--- INPUT RECORDS Enclosed Below ---
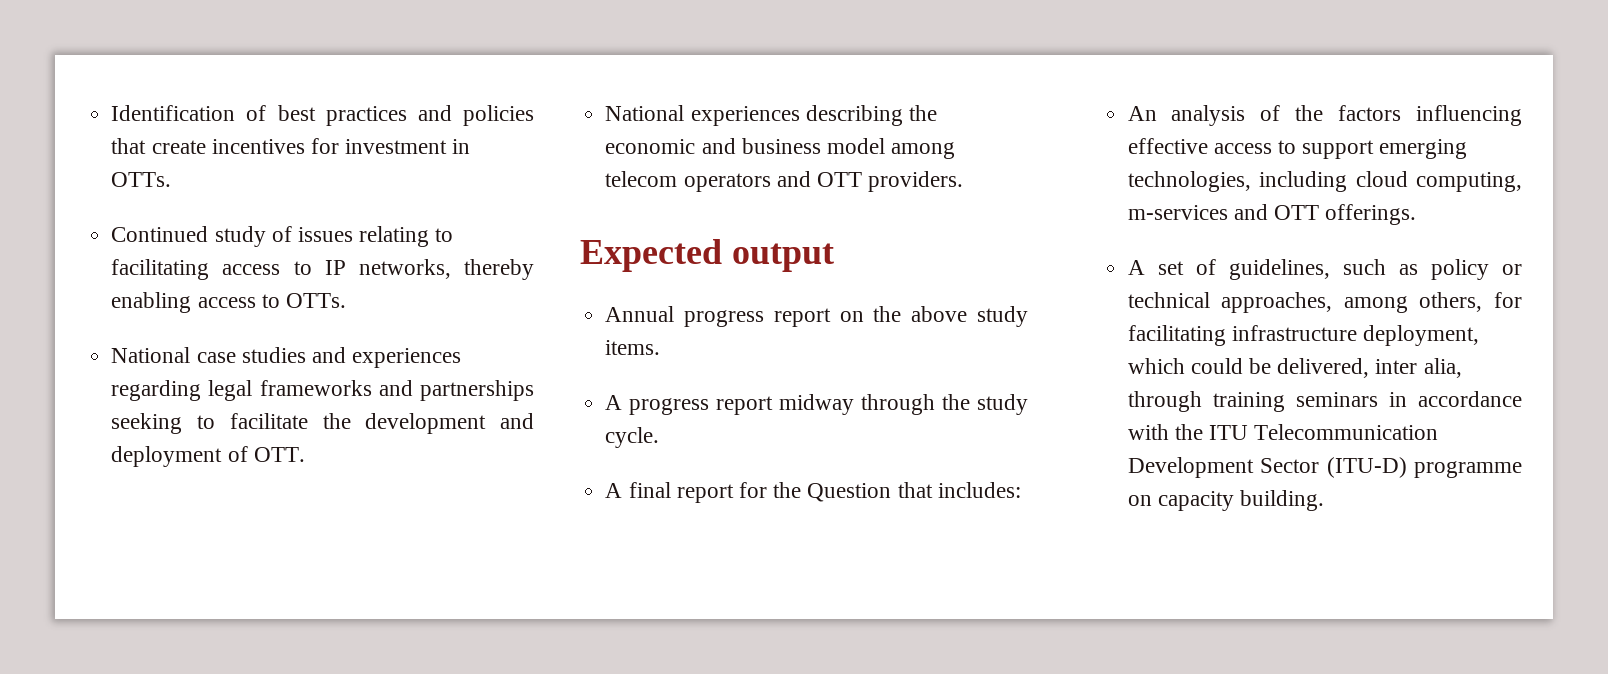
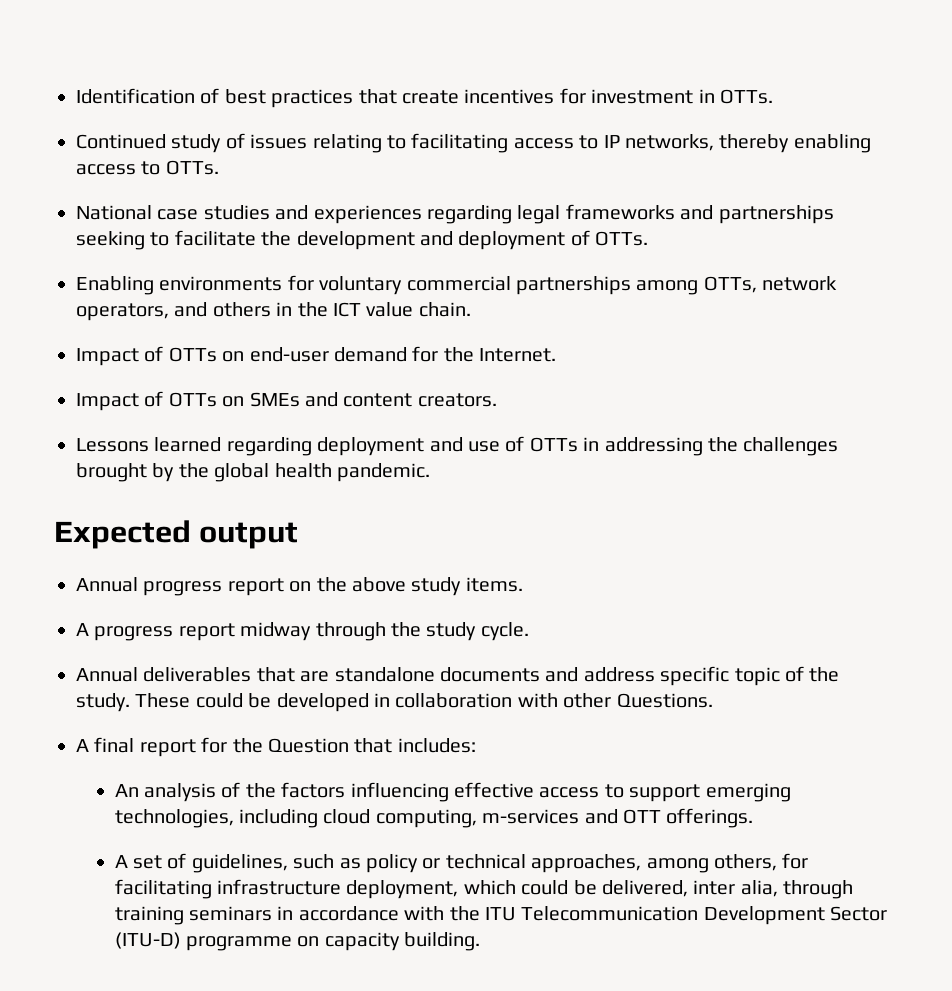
- Identification of best practices and policies that create incentives for investment in OTTs.
+ Identification of best practices that create incentives for investment in OTTs.
- National case studies and experiences regarding legal frameworks and partnerships seeking to facilitate the development and deployment of OTT.
- National experiences describing the economic and business model among telecom operators and OTT providers.
+ National case studies and experiences regarding legal frameworks and partnerships seeking to facilitate the development and deployment of OTTs.
+ Enabling environments for voluntary commercial partnerships among OTTs, network operators, and others in the ICT value chain.
+ Impact of OTTs on end-user demand for the Internet.
+ Impact of OTTs on SMEs and content creators.
+ Lessons learned regarding deployment and use of OTTs in addressing the challenges brought by the global health pandemic.
+ Annual deliverables that are standalone documents and address specific topic of the study. These could be developed in collaboration with other Questions.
--- End of Enclosed INPUT RECORDS ---
▶ WHAT YOU HAVE TO DO
This task calls for an exact copy of the data above, without pictures.

▶ SOLUTION FOR THIS PROBLEM
- Identification of best practices and policies that create incentives for investment in OTTs.
+ Identification of best practices that create incentives for investment in OTTs.
- National case studies and experiences regarding legal frameworks and partnerships seeking to facilitate the development and deployment of OTT.
- National experiences describing the economic and business model among telecom operators and OTT providers.
+ National case studies and experiences regarding legal frameworks and partnerships seeking to facilitate the development and deployment of OTTs.
+ Enabling environments for voluntary commercial partnerships among OTTs, network operators, and others in the ICT value chain.
+ Impact of OTTs on end-user demand for the Internet.
+ Impact of OTTs on SMEs and content creators.
+ Lessons learned regarding deployment and use of OTTs in addressing the challenges brought by the global health pandemic.
+ Annual deliverables that are standalone documents and address specific topic of the study. These could be developed in collaboration with other Questions.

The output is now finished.